🤖 AI Summary
This study addresses the scarcity of high-quality human preference data for machine translation in low-resource languages. We propose an efficient fine-tuning method leveraging synthetically generated preference data. Taking Slovenian as a case study, we first generate initial translation pairs using GaMS-9B-Instruct and EuroLLM-9B-Instruct; then construct high-quality ranked data via heuristic rules and COMET-based automatic evaluation; finally apply Direct Preference Optimization (DPO) for lightweight model adaptation—eliminating the need for costly human annotation. Experiments on Wikipedia translation show that the fine-tuned model achieves COMET score improvements of +0.04 and +0.02 over the two baselines, with notable gains in linguistic accuracy, formatting consistency, and cross-sentence coherence. Our key contribution is the principled integration of automated-evaluation-driven synthetic preference generation with DPO, establishing a scalable paradigm for optimizing low-resource LLMs for translation.
📝 Abstract
Large language models have emerged as effective machine translation systems. In this paper, we explore how a general instruction-tuned large language model can be improved for machine translation using relatively few easily produced data resources.
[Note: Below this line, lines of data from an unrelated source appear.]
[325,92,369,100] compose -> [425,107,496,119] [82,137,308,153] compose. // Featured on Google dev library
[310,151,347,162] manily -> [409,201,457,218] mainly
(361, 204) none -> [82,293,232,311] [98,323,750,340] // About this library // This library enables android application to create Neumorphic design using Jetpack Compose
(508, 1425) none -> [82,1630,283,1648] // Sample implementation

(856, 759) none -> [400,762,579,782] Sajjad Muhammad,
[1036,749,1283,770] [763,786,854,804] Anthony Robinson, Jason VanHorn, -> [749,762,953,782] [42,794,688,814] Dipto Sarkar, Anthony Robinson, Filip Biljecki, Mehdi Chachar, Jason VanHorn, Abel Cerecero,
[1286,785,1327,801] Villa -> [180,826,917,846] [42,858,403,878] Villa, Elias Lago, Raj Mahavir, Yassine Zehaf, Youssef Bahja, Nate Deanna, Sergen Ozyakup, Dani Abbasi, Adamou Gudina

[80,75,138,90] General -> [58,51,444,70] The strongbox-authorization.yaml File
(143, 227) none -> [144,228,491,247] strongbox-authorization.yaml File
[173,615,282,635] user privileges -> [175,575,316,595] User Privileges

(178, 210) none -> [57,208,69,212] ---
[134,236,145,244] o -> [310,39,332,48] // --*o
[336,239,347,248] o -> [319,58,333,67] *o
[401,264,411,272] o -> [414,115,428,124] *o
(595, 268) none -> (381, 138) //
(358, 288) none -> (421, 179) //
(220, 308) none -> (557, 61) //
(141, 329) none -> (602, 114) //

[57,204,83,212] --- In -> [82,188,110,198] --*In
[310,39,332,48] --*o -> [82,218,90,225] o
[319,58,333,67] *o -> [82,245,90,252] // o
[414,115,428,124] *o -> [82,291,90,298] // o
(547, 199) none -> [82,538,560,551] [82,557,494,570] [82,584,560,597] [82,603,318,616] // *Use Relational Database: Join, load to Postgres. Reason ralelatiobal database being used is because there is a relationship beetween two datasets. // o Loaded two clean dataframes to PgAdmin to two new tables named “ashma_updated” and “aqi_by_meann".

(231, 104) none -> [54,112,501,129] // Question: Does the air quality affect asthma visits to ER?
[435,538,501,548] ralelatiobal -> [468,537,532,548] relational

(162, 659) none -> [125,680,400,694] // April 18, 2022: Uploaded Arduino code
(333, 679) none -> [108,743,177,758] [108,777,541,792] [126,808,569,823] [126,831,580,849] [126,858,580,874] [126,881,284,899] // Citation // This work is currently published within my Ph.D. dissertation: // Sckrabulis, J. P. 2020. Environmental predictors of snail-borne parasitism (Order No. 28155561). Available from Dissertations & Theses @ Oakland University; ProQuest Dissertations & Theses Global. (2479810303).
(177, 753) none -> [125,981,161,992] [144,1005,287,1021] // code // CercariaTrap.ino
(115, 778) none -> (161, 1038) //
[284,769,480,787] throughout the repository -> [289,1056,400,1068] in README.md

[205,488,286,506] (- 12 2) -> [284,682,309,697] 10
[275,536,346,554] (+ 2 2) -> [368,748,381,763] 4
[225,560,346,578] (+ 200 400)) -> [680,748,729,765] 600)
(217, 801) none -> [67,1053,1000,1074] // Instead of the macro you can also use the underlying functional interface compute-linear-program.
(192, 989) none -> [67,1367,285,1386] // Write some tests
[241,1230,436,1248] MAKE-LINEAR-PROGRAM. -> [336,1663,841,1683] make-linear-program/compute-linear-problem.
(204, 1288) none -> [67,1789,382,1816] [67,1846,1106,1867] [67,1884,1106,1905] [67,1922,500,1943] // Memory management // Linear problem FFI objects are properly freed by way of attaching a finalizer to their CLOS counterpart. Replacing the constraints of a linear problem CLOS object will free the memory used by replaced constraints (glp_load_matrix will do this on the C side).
Using Slovene as a use case, we improve the GaMS-9B-Instruct model using Direct Preference Optimization (DPO) training on a programmatically curated and enhanced subset of a public dataset. As DPO requires pairs of quality-ranked instances, we generated its training dataset by translating English Wikipedia articles using two LLMs, GaMS-9B-Instruct and EuroLLM-9B-Instruct. We ranked the resulting translations based on heuristics coupled with automatic evaluation metrics such as COMET. The evaluation shows that our fine-tuned model outperforms both models involved in the dataset generation. In comparison to the baseline models, the fine-tuned model achieved a COMET score gain of around 0.04 and 0.02, respectively, on translating Wikipedia articles. It also more consistently avoids language and formatting errors.